Production designer Lisa Sopher says when it came to drumming up ideas for the sets, “I went home and spent the whole night drawing things out. A pile of Lamborghinis with bombs sticking out of the back, three wolves just howling at the moon and other ideas.”

Barton kept in mind that she would be working with non-dancers and her ensemble would feature the show’s cast: John Cena, Danielle Brooks, Freddie Stroma, Jennifer Holland, Steve Agee, Chukwudi Iwuji and Robert Patrick, as well as recurring actors like Elizabeth Ludlow, who plays Adebayo’s wife. Barton says, “I found what felt right, accessible and attainable. It started in my body. I shot moves and sent James footage with the song over the top.”

With Gunn giving her the green light, Barton’s challenge was taking it to the actors — but before that, she tried it out on her husband, Alan Tudyk. She says, “He’s a non-dancer, but also an actor. Having him with me through a lot of the process gave me a great person to bounce things off of.”

Barton’s next step was to do some research online, looking into who had movement training or any previous dance work. She says, “I saw that Danielle Brooks was an excellent mover. I thought, ‘Yes, she can move.’ I learned Jen Holland was a former gymnast, and so I got this sense of what the different levels could be.”

What Barton wasn’t sure of was how each actor would approach learning of the dance moves. But fortunately, “they were such pros and so committed to the idea of learning,” she says. “If we got stuck on something, it was a matter of repetition and reinforcing.”

While some met her expectations, others surprised her with their abilities. “Robert Patrick is an incredible actor and when he’s tasked with something he commits to it. I was impressed with his ability to move,” says Barton. She also had good words to say about Ludlow, who was admittedly trepidatious at first. “She had it. She was a good mover. What I was seeing was very different from how she was processing it.”

And who was the mastermind behind flipping off the camera? “Danielle Brooks,” says Barton.

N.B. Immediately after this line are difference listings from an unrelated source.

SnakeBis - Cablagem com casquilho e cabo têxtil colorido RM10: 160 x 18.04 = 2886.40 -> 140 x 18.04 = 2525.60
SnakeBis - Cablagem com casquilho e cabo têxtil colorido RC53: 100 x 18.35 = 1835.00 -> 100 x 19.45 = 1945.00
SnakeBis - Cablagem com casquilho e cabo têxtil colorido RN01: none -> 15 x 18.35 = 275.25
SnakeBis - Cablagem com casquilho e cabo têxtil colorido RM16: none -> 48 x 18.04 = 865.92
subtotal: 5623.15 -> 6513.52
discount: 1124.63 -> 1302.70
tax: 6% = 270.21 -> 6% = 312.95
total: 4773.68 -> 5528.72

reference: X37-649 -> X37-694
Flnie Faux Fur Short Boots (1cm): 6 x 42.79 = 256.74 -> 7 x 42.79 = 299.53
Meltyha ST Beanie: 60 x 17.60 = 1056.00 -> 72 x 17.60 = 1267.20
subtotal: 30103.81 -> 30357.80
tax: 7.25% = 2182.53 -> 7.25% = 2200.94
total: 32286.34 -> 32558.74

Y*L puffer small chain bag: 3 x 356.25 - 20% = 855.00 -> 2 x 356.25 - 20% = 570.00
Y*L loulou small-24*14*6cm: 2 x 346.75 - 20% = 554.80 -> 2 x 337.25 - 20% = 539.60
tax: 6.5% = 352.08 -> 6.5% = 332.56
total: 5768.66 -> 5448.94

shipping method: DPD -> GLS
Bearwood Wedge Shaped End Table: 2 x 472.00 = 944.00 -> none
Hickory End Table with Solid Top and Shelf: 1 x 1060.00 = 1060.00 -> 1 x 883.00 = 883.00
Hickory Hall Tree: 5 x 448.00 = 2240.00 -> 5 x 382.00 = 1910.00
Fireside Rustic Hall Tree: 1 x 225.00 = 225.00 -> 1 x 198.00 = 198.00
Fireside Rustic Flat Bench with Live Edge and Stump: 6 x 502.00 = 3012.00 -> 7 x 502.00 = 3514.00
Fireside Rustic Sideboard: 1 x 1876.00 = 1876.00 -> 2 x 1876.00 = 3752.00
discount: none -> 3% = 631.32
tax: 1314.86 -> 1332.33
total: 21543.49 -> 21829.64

As for the title screen itself, creative lead and main title designer Duarte Elvas was careful to let the dancing stand out. He says, “We didn’t want to interference with what was on screen. Our goal was to enhance and compliment and take a little inspiration from the music.” With that, Elvas and fellow title designer Erin Sarofsky looked to hair metal posters from the ‘80s as well as glam metal, and neon stood out. Elvas adds, “Sometimes people forget our job is to turn a legal document into a piece of art. The titles were measured to make sure people’s names and titles were the same sizes.”